Ayer se conoció una sentencia del Tribunal de Justicia de la Unión Europea (TJUE) en la que se determinó que las cláusulas suelo que los bancos renegociaran con los clientes son también cláusulas abusivas.

Sin embargo, el dictamen del alto tribunal, cuyas decisiones son de obligado cumplimiento y prevalecen sobre la jurisprudencia de cada país, adopta una decisión que afecta directamente a los afectados del Banco Popular que contrataron los bonos de fidelización en el año 2017.

El TJUE declara en su sentencia de ayer que la cláusula mediante la que el mismo consumidor renuncia, en lo referente a controversias futuras, a las acciones judiciales basadas en los derechos que le reconoce la Directiva sobre cláusulas abusivas no vincula al consumidor. El Tribunal expone que un consumidor no puede comprometerse válidamente a renunciar para el futuro a la tutela judicial y a los derechos que le confiere la Directiva. Por definición, el consumidor no puede comprender las consecuencias de su adhesión a una cláusula de esa naturaleza por lo que se refiere a las controversias que puedan surgir en el futuro. El TJUE señala asimismo que admitir la posibilidad de que el consumidor renuncie previamente a los derechos que le confiere el sistema de protección establecido por la Directiva sería contrario al carácter imperativo de la norma y pondría en peligro la eficacia de este sistema.

Los bonos de fidelización ofertados por el Santander tenían una naturaleza similar a un bono subordinado que daba un 1% de rentabilidad y que el afectado estaba obligado a mantener durante 7 años antes de poder cobrar en metálico el valor del producto. Aquellos que contrataron este producto podían venderlo antes de que finalizara ese plazo.

Según el anuncio del producto que hizo el Santander en el mes de julio de 2017 el «importe nominal máximo a entregar de estos valores negociables será, en el caso de las acciones, y con determinados límites, el equivalente a la inversión realizada por cada cliente en el citado periodo. En el caso de las obligaciones subordinadas, será la diferencia entre el importe invertido en estos títulos menos los intereses percibidos. En ambos casos, tienen que haberlas mantenido depositadas en el Grupo Popular o Santander en la fecha de la resolución del banco y el importe a entregar dependerá de la inversión que realizaron. Los que invirtieron hasta 100.000 euros recibirán la totalidad; para el tramo entre 100.000 y 500.000, el 75%; y para el tramo entre 500.000 y un millón, el 50%. Todas estas cantidades son acumulativas».
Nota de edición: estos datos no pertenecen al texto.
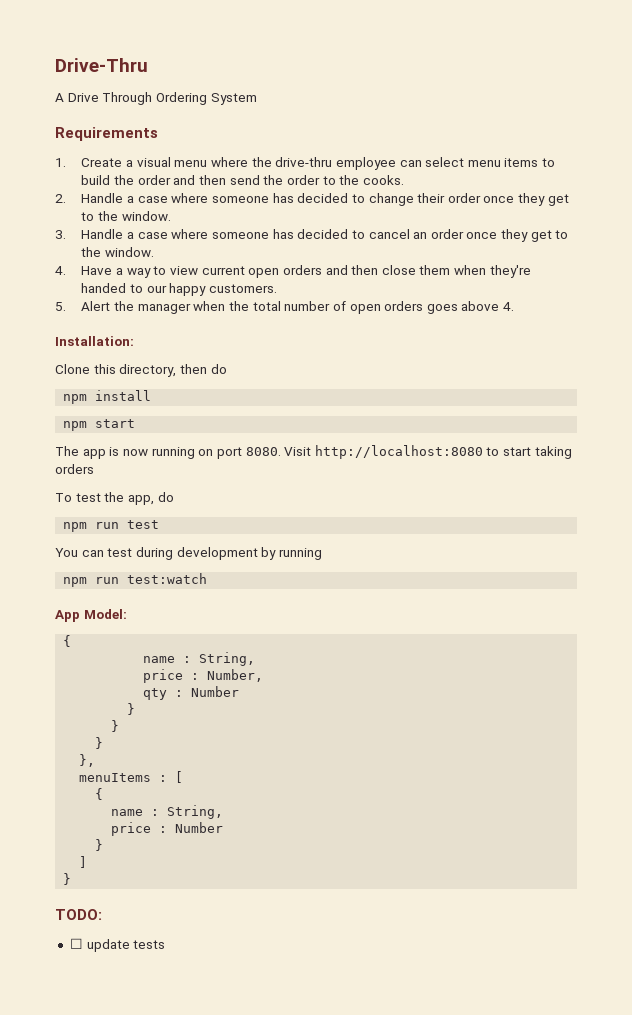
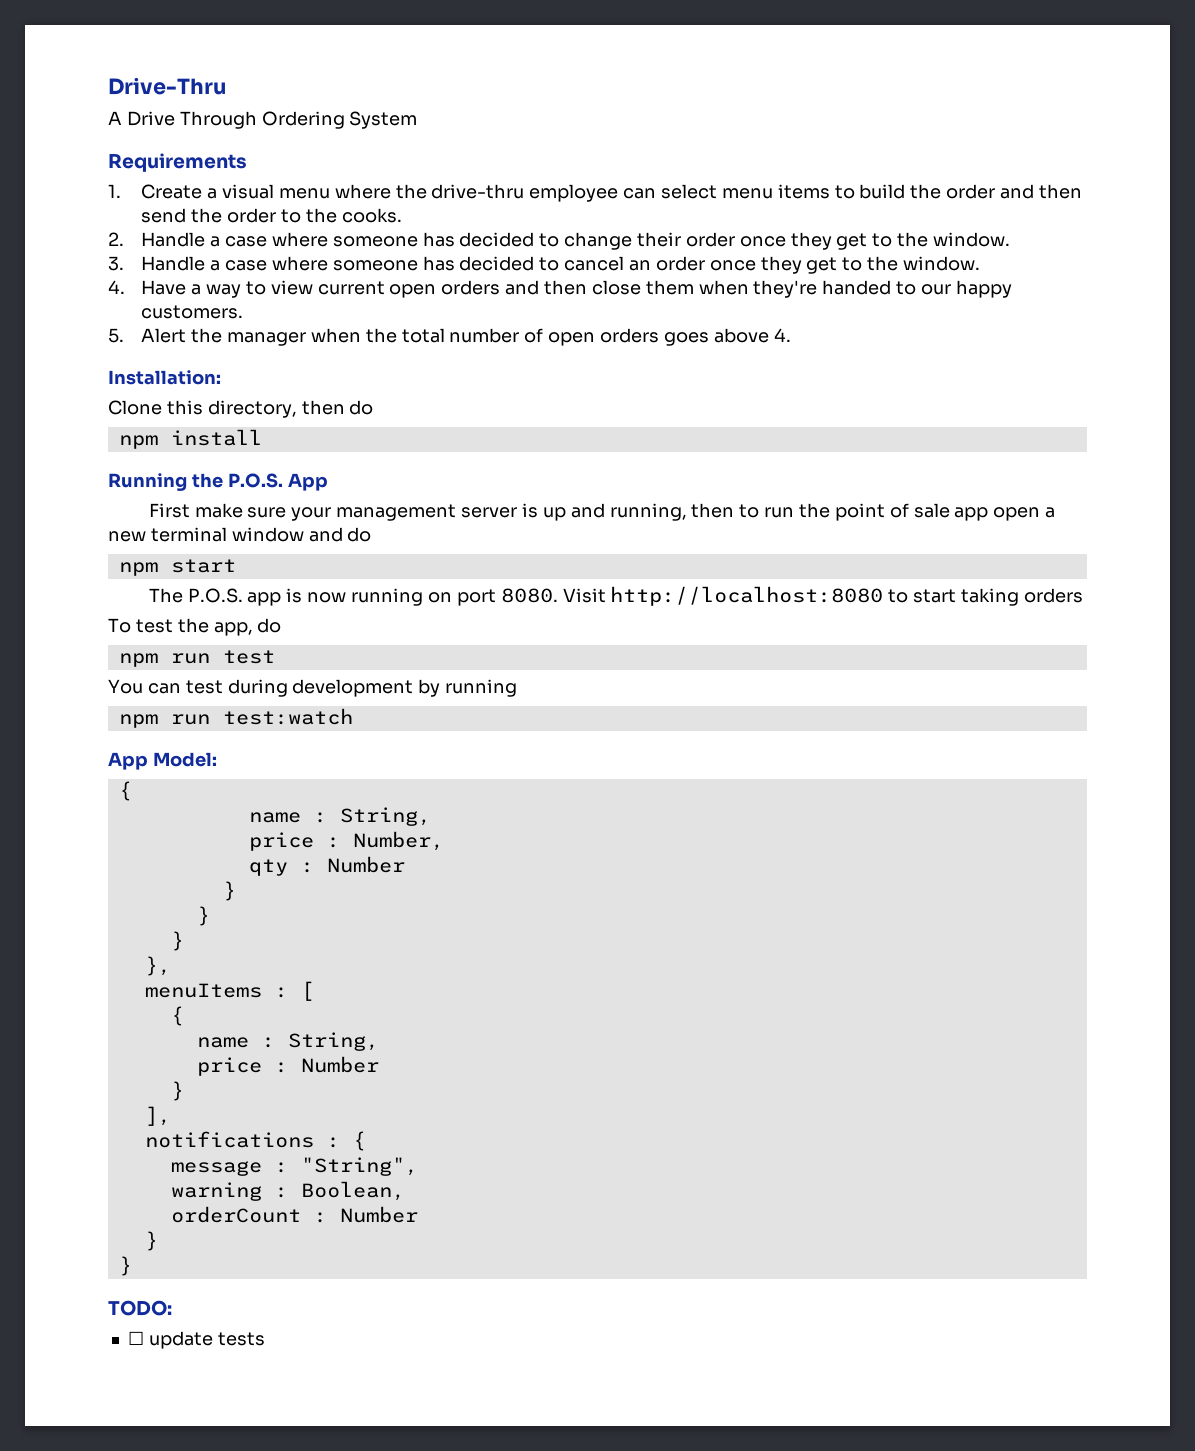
(152, 395) none -> [108,473,328,491] [148,503,1056,521] [108,527,372,542] // Running the P.O.S. App // First make sure your management server is up and running, then to run the point of sale app open a new terminal window and do
(79, 451) none -> [187,588,243,603] P.O.S.
[79,856,88,868] ] -> [144,1106,171,1126] [144,1131,366,1151] [170,1157,418,1176] [170,1181,405,1201] [170,1206,418,1223] [144,1231,158,1251] ], // notifications : { // message : "String", // warning : Boolean, // orderCount : Number // }

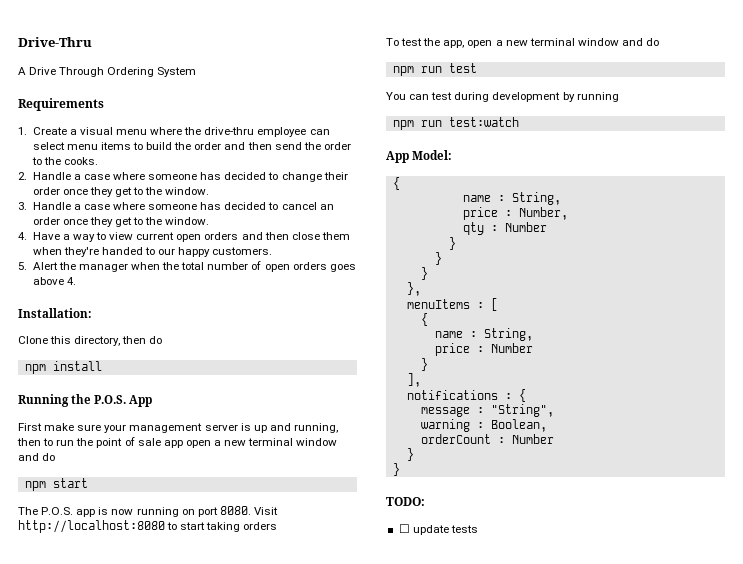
(253, 629) none -> [467,38,643,48] open a new terminal window and

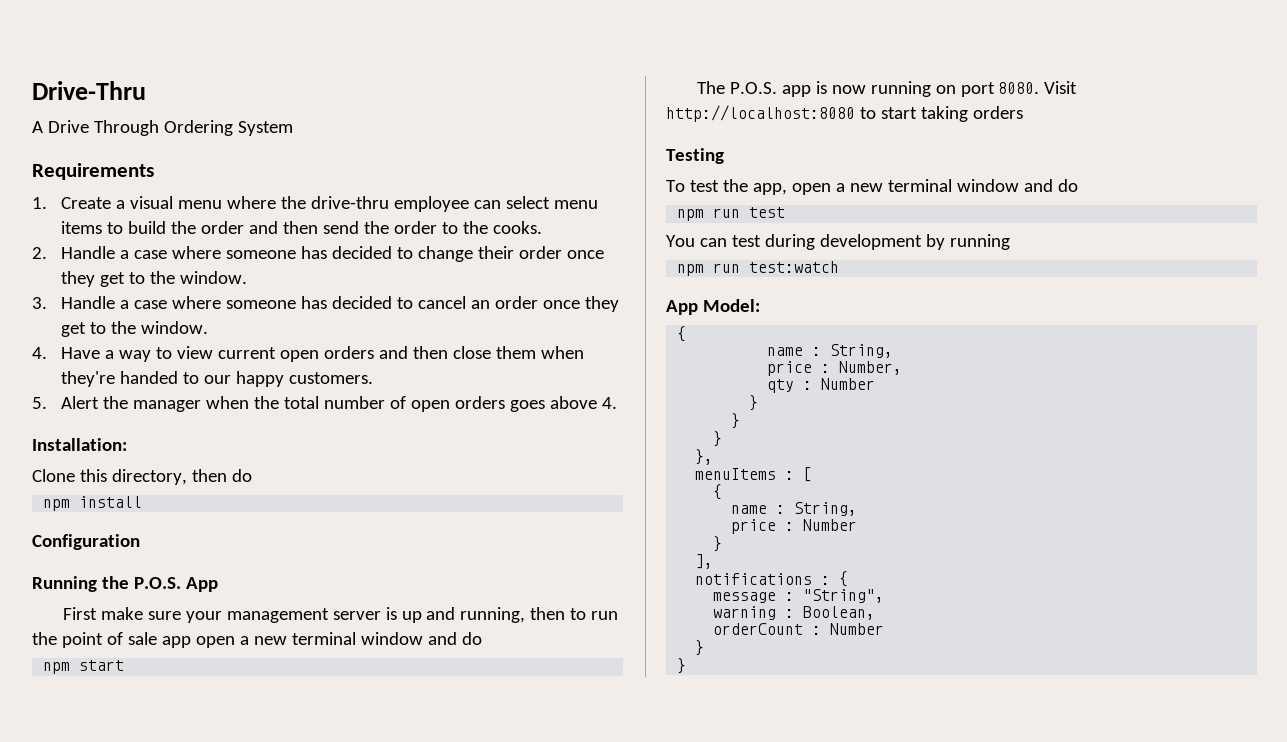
(102, 366) none -> [32,534,140,550] // Configuration
(278, 526) none -> [666,148,724,164] // Testing
[386,497,425,506] [398,524,478,535] // TODO: // ☐ update tests -> (687, 666) none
Sin embargo, la sorpresa vino por la tipología real del producto y por las condiciones a las que se obliga aceptar a los afectados, unas condiciones abusivas aprovechándose de la situación de extrema necesidad a la que la resolución del Popular llevó a más de 1,2 millones de personas.
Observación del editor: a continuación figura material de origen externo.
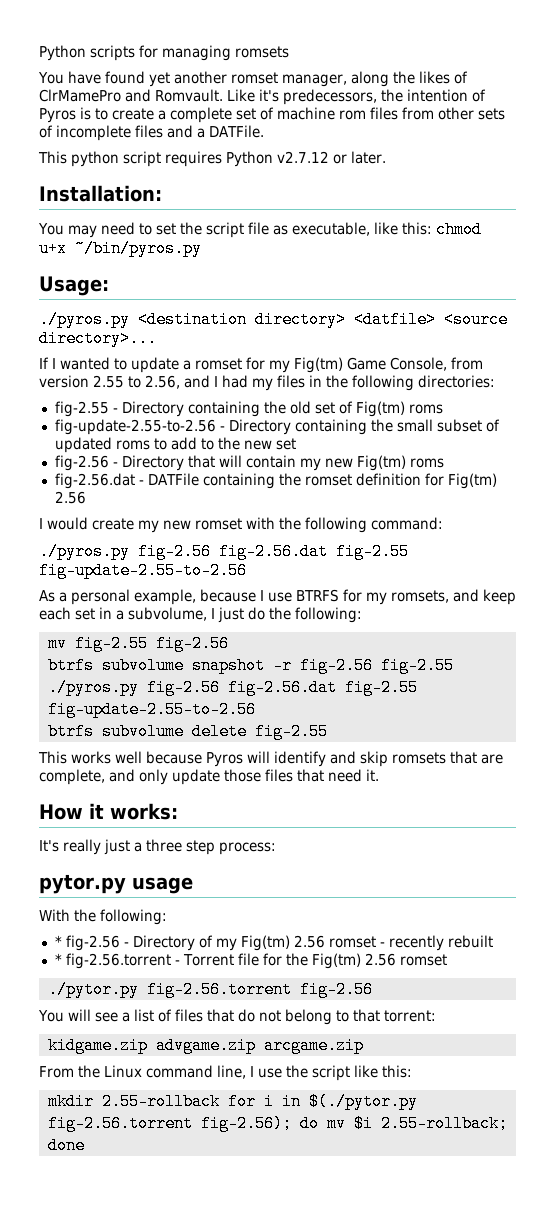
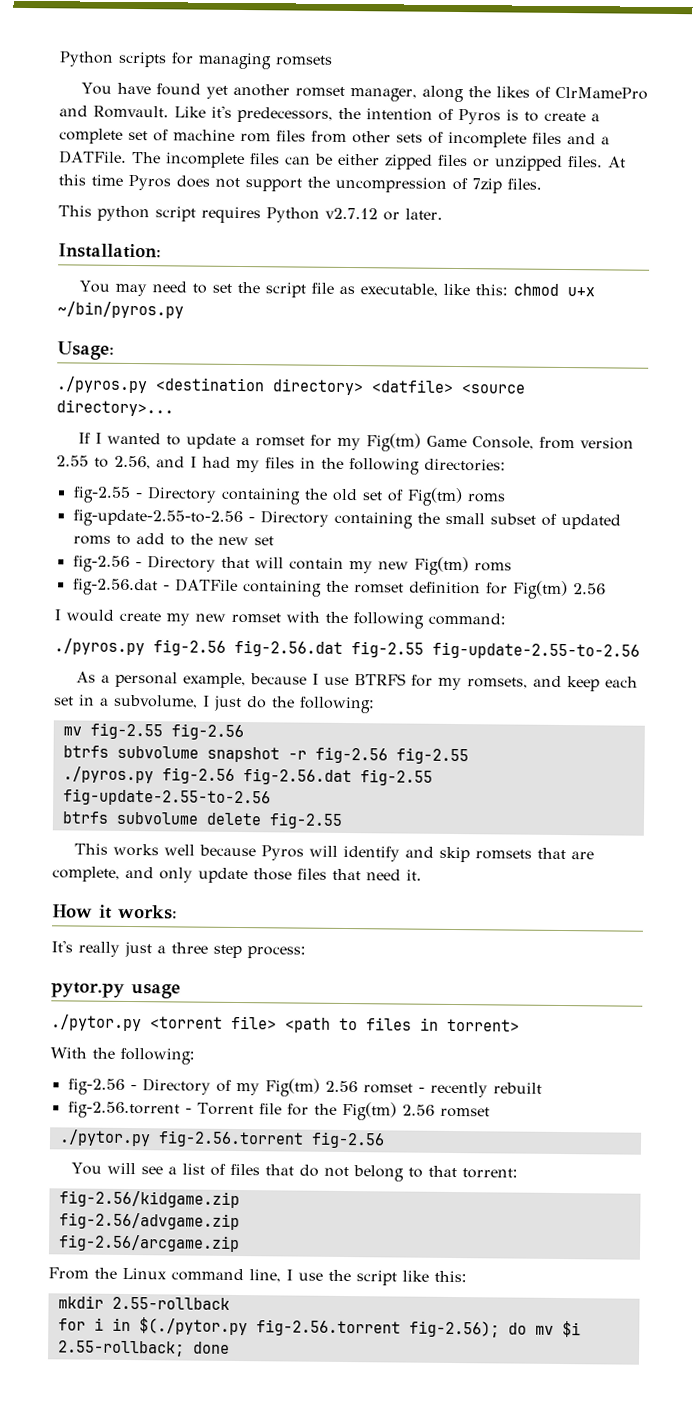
(264, 131) none -> [131,151,626,171] [58,174,542,194] The incomplete files can be either zipped files or unzipped files. At this time Pyros does not support the uncompression of 7zip files.
(193, 885) none -> [51,1014,520,1033] // ./pytor.py <torrent file> <path to files in torrent>
[54,935,62,947] * -> (195, 1056) none
[54,953,62,965] * -> (542, 1088) none
[47,1037,364,1054] kidgame.zip advgame.zip arcgame.zip -> [58,1190,240,1209] [58,1212,240,1231] [57,1234,240,1253] fig-2.56/kidgame.zip // fig-2.56/advgame.zip // fig-2.56/arcgame.zip
(220, 1101) none -> (230, 1303) //

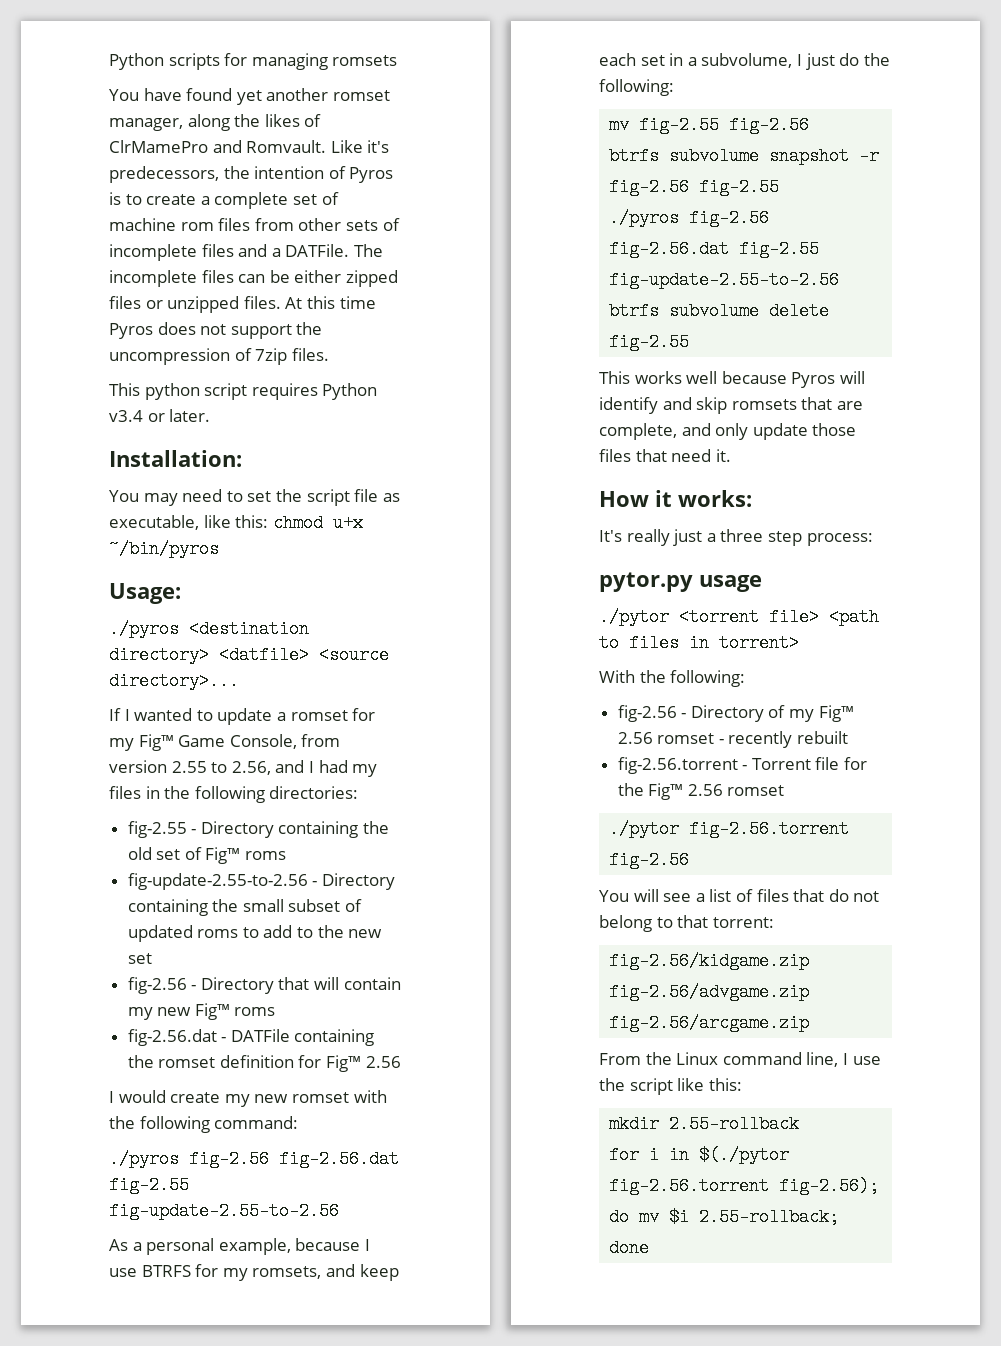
[325,207,378,220] v2.7.12 -> [109,410,143,422] v3.4
[57,301,184,319] ~/bin/pyros.py -> [109,540,219,558] ~/bin/pyros
[56,376,148,394] ./pyros.py -> [109,620,179,638] ./pyros
[365,433,421,452] Fig(tm) -> [138,734,174,751] Fig™
[406,487,463,507] Fig(tm) -> [205,847,241,864] Fig™
[413,556,469,576] Fig(tm) -> [194,1003,230,1020] Fig™
[512,580,568,600] Fig(tm) -> [326,1055,362,1072] Fig™
[54,638,145,656] ./pyros.py -> [109,1150,179,1168] ./pyros
[62,766,154,784] ./pyros.py -> [609,209,680,227] ./pyros
[51,1014,142,1032] ./pytor.py -> [599,608,669,626] ./pytor
[264,1078,320,1097] Fig(tm) -> [818,705,854,722] Fig™
[341,1101,397,1121] Fig(tm) -> [648,783,684,800] Fig™
[58,1129,151,1147] ./pytor.py -> [609,820,680,838] ./pytor
[138,1317,248,1336] $(./pytor.py -> [699,1146,790,1164] $(./pytor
Estos bonos incluían la obligación por parte del afectado de no iniciar ninguna acción judicial contra el Santander, lo que, según la sentencia del TJUE, es una cláusula abusiva y, por tanto, nula.

Además, los bonos de fidelización contenían otras sorpresas, ya que, según confirma el propio folleto informativo «los bonos de Fidelización presentan complejidades que las hacen generalmente no convenientes para inversores minoristas como los Beneficiarios». Para poder aceptar la oferta se obligó a los afectados a que firmaran una declaración manuscrita en la que señalaran «conocer que los Bonos de Fidelización son un producto complejo que adquieren sin recomendación o asesoramiento de ninguna entidad de Grupo Santander y que han sido informados de su falta de conveniencia […] una operación no resulta conveniente cuando el cliente carece de conocimientos y experiencia necesarios para comprender la naturaleza y riesgos del instrumento financiero sobre el que va a operar». El folleto informativo fue registrado en la CNMV y, según el mismo, no se realizaron los test de conveniencia a los clientes «dadas las características especiales de los bonos de Fidelización que son ofrecidos».

Por otro lado, los Bonos de Fidelización del Santander para los afectados del Popular son «valores de carácter perpetuo y por tanto, sin fecha de vencimiento». Esto tiene un riesgo importante como, por ejemplo, que el mercado secundario de los bonos pueda tener poca liquidez, es decir, que el afectado del Popular se puede encontrar con unos bonos sin fecha de amortización y sin ninguna posibilidad de venderlos en el mercado secundario. El folleto informativo no «garantiza a los titulares de bonos fidelización que vayan a poder vender los bonos en el momento que deseen, ni el precio al que podrán hacerlo».